◆ TASK OBJECTIVE ◆
Leave out the pictures, then return the records word for word.

◆ Web page revision data ◆
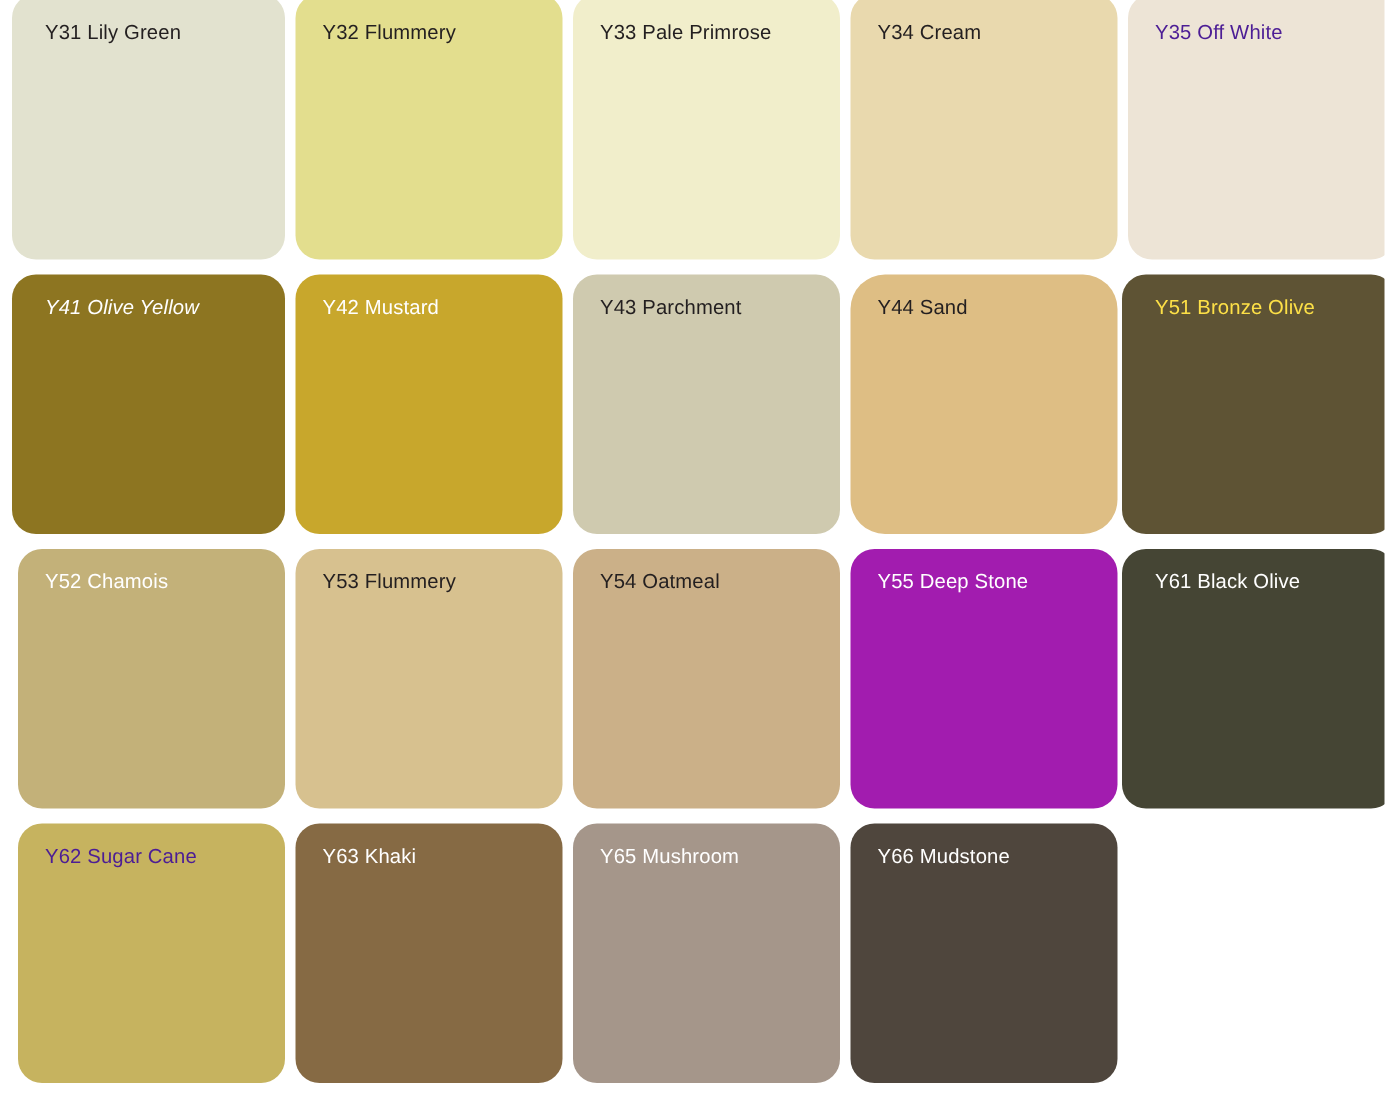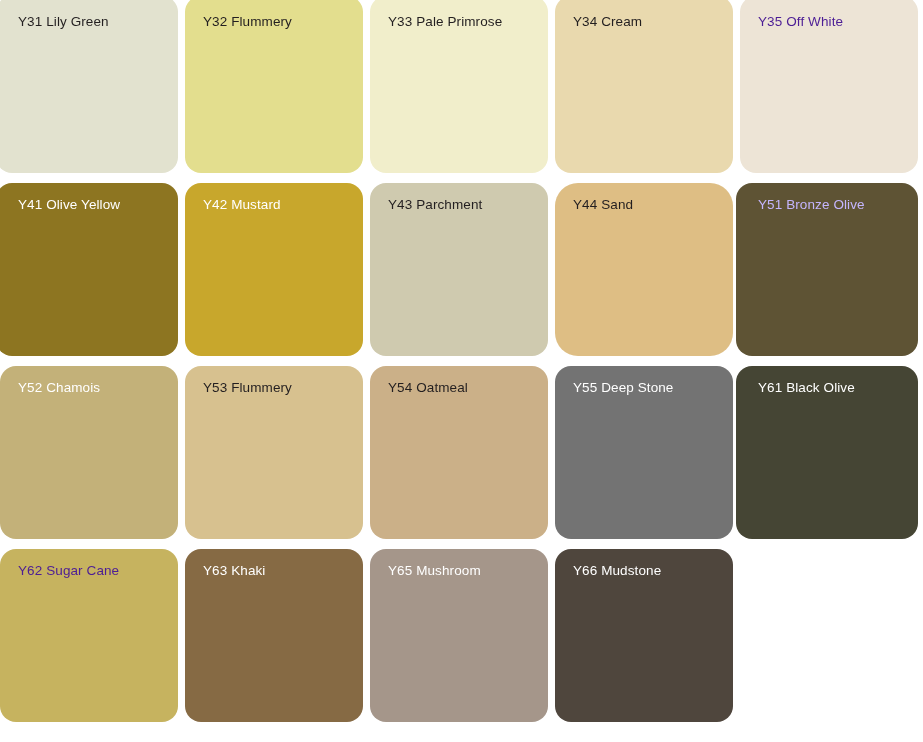--- a/index.html
+++ b/index.html
@@ -13,21 +13,21 @@
     height: 742px;
     overflow: hidden;
     font-family: "Liberation Sans", sans-serif;
   }
   #swatch-grid {
     display: grid;
     grid-template-columns: repeat(5, 178px);
     grid-template-rows: repeat(4, 173px);
     column-gap: 7px;
     row-gap: 10px;
-    padding: 0 0 0 0;
+    padding: 0 0 0 12px;
     box-sizing: border-box;
     width: 923px;
     height: 742px;
   }
   .swatch {
     border-radius: 16px;
     position: relative;
     box-sizing: border-box;
     overflow: hidden;
   }
@@ -76,44 +76,44 @@
     <div class="swatch col-3 row-1" style="background: rgb(241, 238, 203);">
       <span class="swatch-label label-dark" style="color: rgb(35, 31, 32);">Y33 Pale Primrose</span>
     </div>
     <div class="swatch col-4 row-1" style="background: rgb(233, 217, 174);">
       <span class="swatch-label label-dark" style="color: rgb(35, 31, 32);">Y34 Cream</span>
     </div>
     <div class="swatch col-5 row-1" style="background: rgb(237, 228, 214);">
       <span class="swatch-label label-dark" style="color: #4c1d95;">Y35 Off White</span>
     </div>
     <div class="swatch col-1 row-2" style="background: rgb(141, 117, 33);">
-      <span class="swatch-label label-light" style="color: rgb(255, 255, 255);">Y41 Olive Yellow</span>
+      <span class="swatch-label label-light" style="color: rgb(255, 255, 255); font-style: italic;">Y41 Olive Yellow</span>
     </div>
     <div class="swatch col-2 row-2" style="background: rgb(200, 167, 44);">
       <span class="swatch-label label-light" style="color: rgb(255, 255, 255);">Y42 Mustard</span>
     </div>
     <div class="swatch col-3 row-2" style="background: rgb(207, 202, 175);">
       <span class="swatch-label label-dark" style="color: rgb(35, 31, 32);">Y43 Parchment</span>
     </div>
     <div class="swatch col-4 row-2" style="background: rgb(222, 190, 132); border-radius: 23px;">
       <span class="swatch-label label-dark" style="color: rgb(35, 31, 32);">Y44 Sand</span>
     </div>
     <div class="swatch col-1 row-3" style="background: rgb(94, 83, 52);">
-      <span class="swatch-label label-light" style="color: #c4b5fd;">Y51 Bronze Olive</span>
+      <span class="swatch-label label-light" style="color: #fde047;">Y51 Bronze Olive</span>
     </div>
     <div class="swatch col-2 row-3" style="background: rgb(195, 177, 121);">
       <span class="swatch-label label-light" style="color: rgb(255, 255, 255);">Y52 Chamois</span>
     </div>
     <div class="swatch col-3 row-3" style="background: rgb(215, 193, 143);">
       <span class="swatch-label label-dark" style="color: rgb(35, 31, 32);">Y53 Flummery</span>
     </div>
     <div class="swatch col-4 row-3" style="background: rgb(203, 176, 136);">
       <span class="swatch-label label-dark" style="color: rgb(35, 31, 32);">Y54 Oatmeal</span>
     </div>
-    <div class="swatch col-5 row-3" style="background: #737373;">
+    <div class="swatch col-5 row-3" style="background: #a21caf;">
       <span class="swatch-label label-light" style="color: rgb(255, 255, 255);">Y55 Deep Stone</span>
     </div>
     <div class="swatch col-1 row-4" style="background: rgb(69, 69, 52);">
       <span class="swatch-label label-light" style="color: rgb(255, 255, 255);">Y61 Black Olive</span>
     </div>
     <div class="swatch col-2 row-4" style="background: rgb(198, 179, 95);">
       <span class="swatch-label label-light" style="color: #4c1d95;">Y62 Sugar Cane</span>
     </div>
     <div class="swatch col-3 row-4" style="background: rgb(134, 106, 68);">
       <span class="swatch-label label-light" style="color: rgb(255, 255, 255);">Y63 Khaki</span>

◆ ANSWER FOR THIS EXERCISE ◆
--- a/index.html
+++ b/index.html
@@ -13,21 +13,21 @@
     height: 742px;
     overflow: hidden;
     font-family: "Liberation Sans", sans-serif;
   }
   #swatch-grid {
     display: grid;
     grid-template-columns: repeat(5, 178px);
     grid-template-rows: repeat(4, 173px);
     column-gap: 7px;
     row-gap: 10px;
-    padding: 0 0 0 0;
+    padding: 0 0 0 12px;
     box-sizing: border-box;
     width: 923px;
     height: 742px;
   }
   .swatch {
     border-radius: 16px;
     position: relative;
     box-sizing: border-box;
     overflow: hidden;
   }
@@ -76,44 +76,44 @@
     <div class="swatch col-3 row-1" style="background: rgb(241, 238, 203);">
       <span class="swatch-label label-dark" style="color: rgb(35, 31, 32);">Y33 Pale Primrose</span>
     </div>
     <div class="swatch col-4 row-1" style="background: rgb(233, 217, 174);">
       <span class="swatch-label label-dark" style="color: rgb(35, 31, 32);">Y34 Cream</span>
     </div>
     <div class="swatch col-5 row-1" style="background: rgb(237, 228, 214);">
       <span class="swatch-label label-dark" style="color: #4c1d95;">Y35 Off White</span>
     </div>
     <div class="swatch col-1 row-2" style="background: rgb(141, 117, 33);">
-      <span class="swatch-label label-light" style="color: rgb(255, 255, 255);">Y41 Olive Yellow</span>
+      <span class="swatch-label label-light" style="color: rgb(255, 255, 255); font-style: italic;">Y41 Olive Yellow</span>
     </div>
     <div class="swatch col-2 row-2" style="background: rgb(200, 167, 44);">
       <span class="swatch-label label-light" style="color: rgb(255, 255, 255);">Y42 Mustard</span>
     </div>
     <div class="swatch col-3 row-2" style="background: rgb(207, 202, 175);">
       <span class="swatch-label label-dark" style="color: rgb(35, 31, 32);">Y43 Parchment</span>
     </div>
     <div class="swatch col-4 row-2" style="background: rgb(222, 190, 132); border-radius: 23px;">
       <span class="swatch-label label-dark" style="color: rgb(35, 31, 32);">Y44 Sand</span>
     </div>
     <div class="swatch col-1 row-3" style="background: rgb(94, 83, 52);">
-      <span class="swatch-label label-light" style="color: #c4b5fd;">Y51 Bronze Olive</span>
+      <span class="swatch-label label-light" style="color: #fde047;">Y51 Bronze Olive</span>
     </div>
     <div class="swatch col-2 row-3" style="background: rgb(195, 177, 121);">
       <span class="swatch-label label-light" style="color: rgb(255, 255, 255);">Y52 Chamois</span>
     </div>
     <div class="swatch col-3 row-3" style="background: rgb(215, 193, 143);">
       <span class="swatch-label label-dark" style="color: rgb(35, 31, 32);">Y53 Flummery</span>
     </div>
     <div class="swatch col-4 row-3" style="background: rgb(203, 176, 136);">
       <span class="swatch-label label-dark" style="color: rgb(35, 31, 32);">Y54 Oatmeal</span>
     </div>
-    <div class="swatch col-5 row-3" style="background: #737373;">
+    <div class="swatch col-5 row-3" style="background: #a21caf;">
       <span class="swatch-label label-light" style="color: rgb(255, 255, 255);">Y55 Deep Stone</span>
     </div>
     <div class="swatch col-1 row-4" style="background: rgb(69, 69, 52);">
       <span class="swatch-label label-light" style="color: rgb(255, 255, 255);">Y61 Black Olive</span>
     </div>
     <div class="swatch col-2 row-4" style="background: rgb(198, 179, 95);">
       <span class="swatch-label label-light" style="color: #4c1d95;">Y62 Sugar Cane</span>
     </div>
     <div class="swatch col-3 row-4" style="background: rgb(134, 106, 68);">
       <span class="swatch-label label-light" style="color: rgb(255, 255, 255);">Y63 Khaki</span>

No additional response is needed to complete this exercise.